Given the listing that follows, report all lines in which the string "aġġustata" occurs.

• [DATA FOR PROCESSING]
- - - -
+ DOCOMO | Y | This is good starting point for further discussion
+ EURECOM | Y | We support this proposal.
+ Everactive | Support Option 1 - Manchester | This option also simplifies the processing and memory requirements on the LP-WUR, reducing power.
- - - -
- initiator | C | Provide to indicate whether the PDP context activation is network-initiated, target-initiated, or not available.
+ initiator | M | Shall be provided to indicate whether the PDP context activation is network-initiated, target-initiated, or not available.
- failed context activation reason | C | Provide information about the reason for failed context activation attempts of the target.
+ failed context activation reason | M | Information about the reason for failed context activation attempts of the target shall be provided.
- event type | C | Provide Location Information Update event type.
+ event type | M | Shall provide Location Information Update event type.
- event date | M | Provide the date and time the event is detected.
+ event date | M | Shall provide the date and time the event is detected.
- - - -
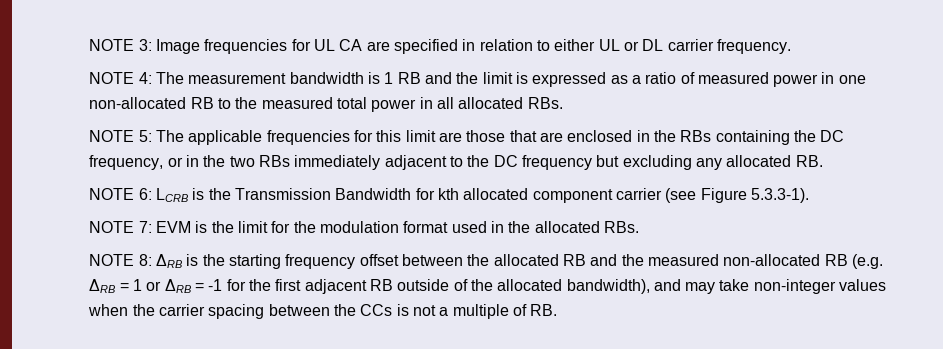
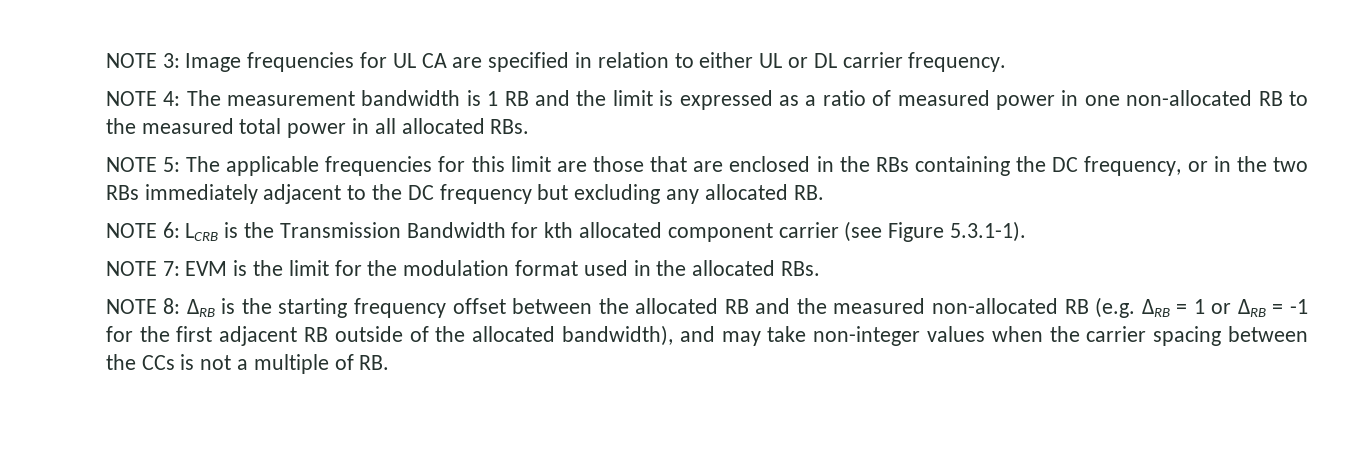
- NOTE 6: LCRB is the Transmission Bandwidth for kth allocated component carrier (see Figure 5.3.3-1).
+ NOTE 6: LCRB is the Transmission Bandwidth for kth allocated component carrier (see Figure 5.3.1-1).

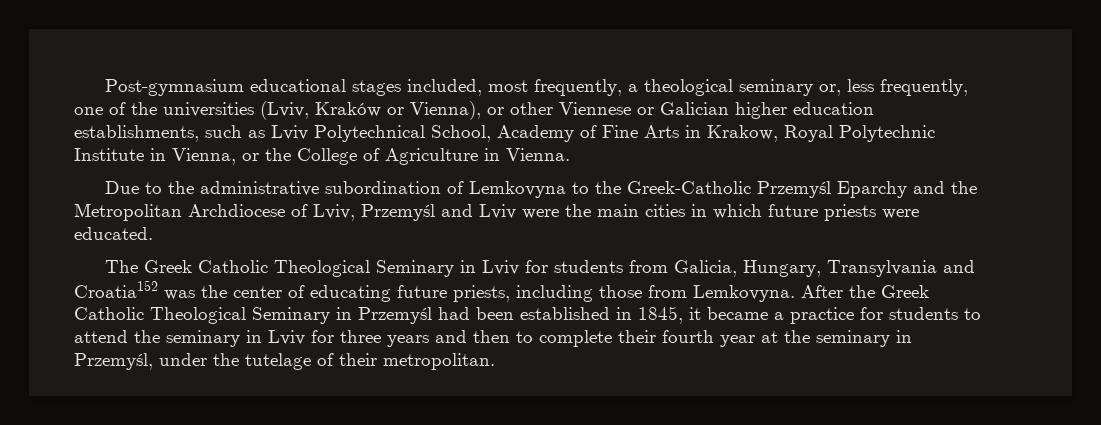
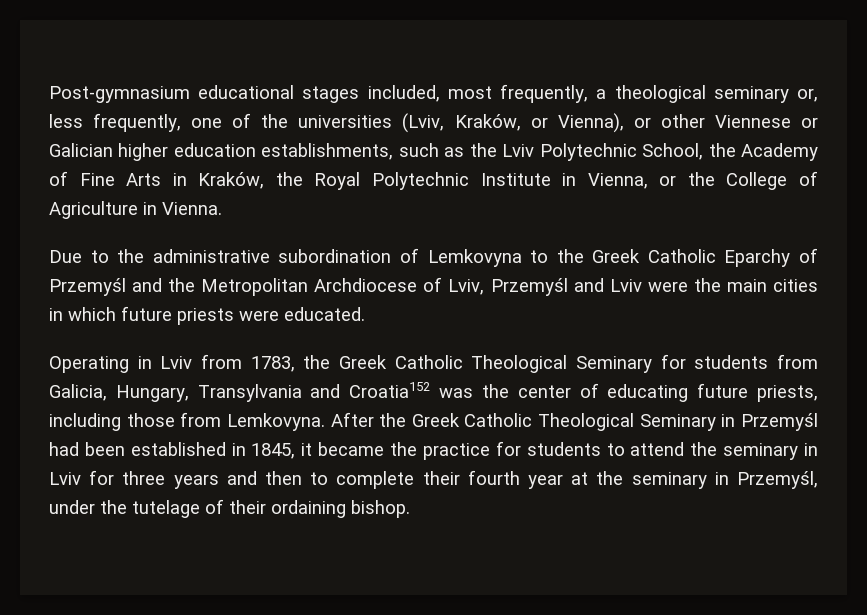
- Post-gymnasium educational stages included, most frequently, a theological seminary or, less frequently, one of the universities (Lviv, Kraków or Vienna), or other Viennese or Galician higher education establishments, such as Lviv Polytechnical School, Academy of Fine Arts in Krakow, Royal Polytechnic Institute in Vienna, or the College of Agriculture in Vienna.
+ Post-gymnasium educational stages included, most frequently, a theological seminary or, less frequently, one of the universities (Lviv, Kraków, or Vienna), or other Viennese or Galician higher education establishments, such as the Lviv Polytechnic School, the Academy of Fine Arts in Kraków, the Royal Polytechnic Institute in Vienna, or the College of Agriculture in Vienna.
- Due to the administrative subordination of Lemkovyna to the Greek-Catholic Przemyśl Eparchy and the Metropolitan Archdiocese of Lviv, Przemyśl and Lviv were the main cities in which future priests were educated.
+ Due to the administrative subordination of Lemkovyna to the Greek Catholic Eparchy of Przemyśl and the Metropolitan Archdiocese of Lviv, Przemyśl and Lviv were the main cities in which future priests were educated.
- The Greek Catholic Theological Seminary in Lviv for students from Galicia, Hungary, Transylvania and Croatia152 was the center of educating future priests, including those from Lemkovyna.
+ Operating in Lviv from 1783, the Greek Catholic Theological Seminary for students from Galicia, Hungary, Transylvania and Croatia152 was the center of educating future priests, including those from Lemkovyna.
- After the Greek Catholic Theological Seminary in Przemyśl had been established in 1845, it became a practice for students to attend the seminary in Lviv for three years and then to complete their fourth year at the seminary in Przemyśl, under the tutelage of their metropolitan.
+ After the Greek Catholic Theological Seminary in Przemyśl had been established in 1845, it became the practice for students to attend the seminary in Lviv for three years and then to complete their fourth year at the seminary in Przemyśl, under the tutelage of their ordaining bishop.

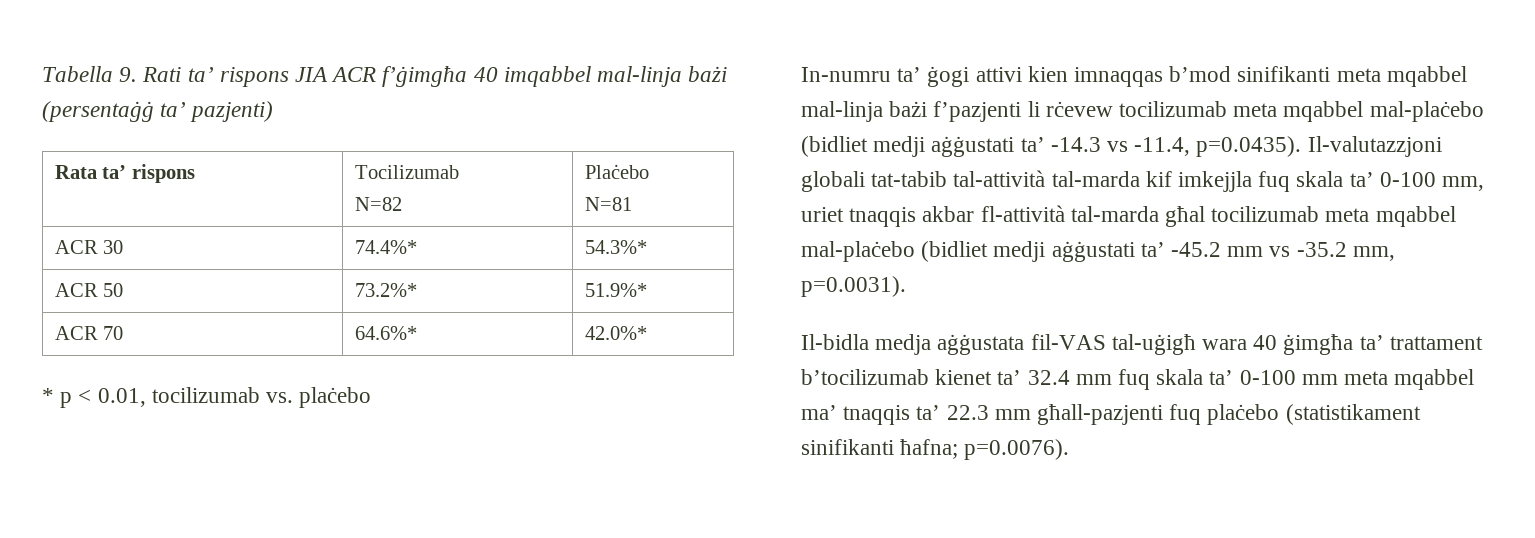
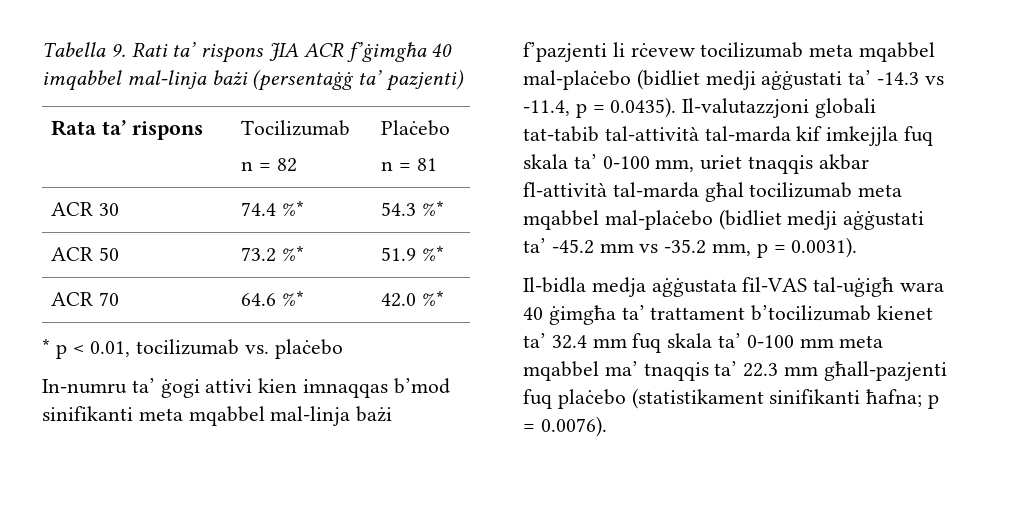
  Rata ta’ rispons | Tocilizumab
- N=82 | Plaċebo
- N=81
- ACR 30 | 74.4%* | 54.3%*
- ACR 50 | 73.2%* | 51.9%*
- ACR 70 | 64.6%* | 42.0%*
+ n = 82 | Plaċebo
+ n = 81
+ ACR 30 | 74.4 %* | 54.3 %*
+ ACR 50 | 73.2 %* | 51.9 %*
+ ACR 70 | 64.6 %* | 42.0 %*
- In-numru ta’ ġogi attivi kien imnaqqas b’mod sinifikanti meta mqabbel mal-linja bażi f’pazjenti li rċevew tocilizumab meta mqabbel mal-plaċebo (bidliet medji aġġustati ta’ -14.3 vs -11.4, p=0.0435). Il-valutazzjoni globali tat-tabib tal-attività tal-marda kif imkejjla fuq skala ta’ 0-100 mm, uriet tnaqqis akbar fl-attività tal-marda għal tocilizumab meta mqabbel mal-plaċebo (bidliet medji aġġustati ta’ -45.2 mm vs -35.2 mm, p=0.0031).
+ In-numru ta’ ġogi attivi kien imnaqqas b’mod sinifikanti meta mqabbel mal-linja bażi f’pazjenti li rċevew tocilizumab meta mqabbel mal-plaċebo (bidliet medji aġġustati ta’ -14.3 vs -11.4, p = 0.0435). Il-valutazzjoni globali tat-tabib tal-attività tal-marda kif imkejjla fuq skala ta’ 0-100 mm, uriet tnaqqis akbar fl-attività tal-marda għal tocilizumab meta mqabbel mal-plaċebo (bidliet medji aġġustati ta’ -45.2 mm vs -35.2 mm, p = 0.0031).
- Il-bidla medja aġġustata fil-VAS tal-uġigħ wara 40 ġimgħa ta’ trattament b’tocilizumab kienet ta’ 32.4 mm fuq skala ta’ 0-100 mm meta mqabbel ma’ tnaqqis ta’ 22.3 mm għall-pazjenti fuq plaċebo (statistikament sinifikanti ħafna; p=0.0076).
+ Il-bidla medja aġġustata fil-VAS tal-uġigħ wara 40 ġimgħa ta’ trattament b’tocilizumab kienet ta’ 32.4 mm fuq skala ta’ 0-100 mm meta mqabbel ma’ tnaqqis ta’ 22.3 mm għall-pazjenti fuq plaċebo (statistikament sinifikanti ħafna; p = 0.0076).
- - - -
• [RESPONSE AREA]
- Il-bidla medja aġġustata fil-VAS tal-uġigħ wara 40 ġimgħa ta’ trattament b’tocilizumab kienet ta’ 32.4 mm fuq skala ta’ 0-100 mm meta mqabbel ma’ tnaqqis ta’ 22.3 mm għall-pazjenti fuq plaċebo (statistikament sinifikanti ħafna; p=0.0076).
+ Il-bidla medja aġġustata fil-VAS tal-uġigħ wara 40 ġimgħa ta’ trattament b’tocilizumab kienet ta’ 32.4 mm fuq skala ta’ 0-100 mm meta mqabbel ma’ tnaqqis ta’ 22.3 mm għall-pazjenti fuq plaċebo (statistikament sinifikanti ħafna; p = 0.0076).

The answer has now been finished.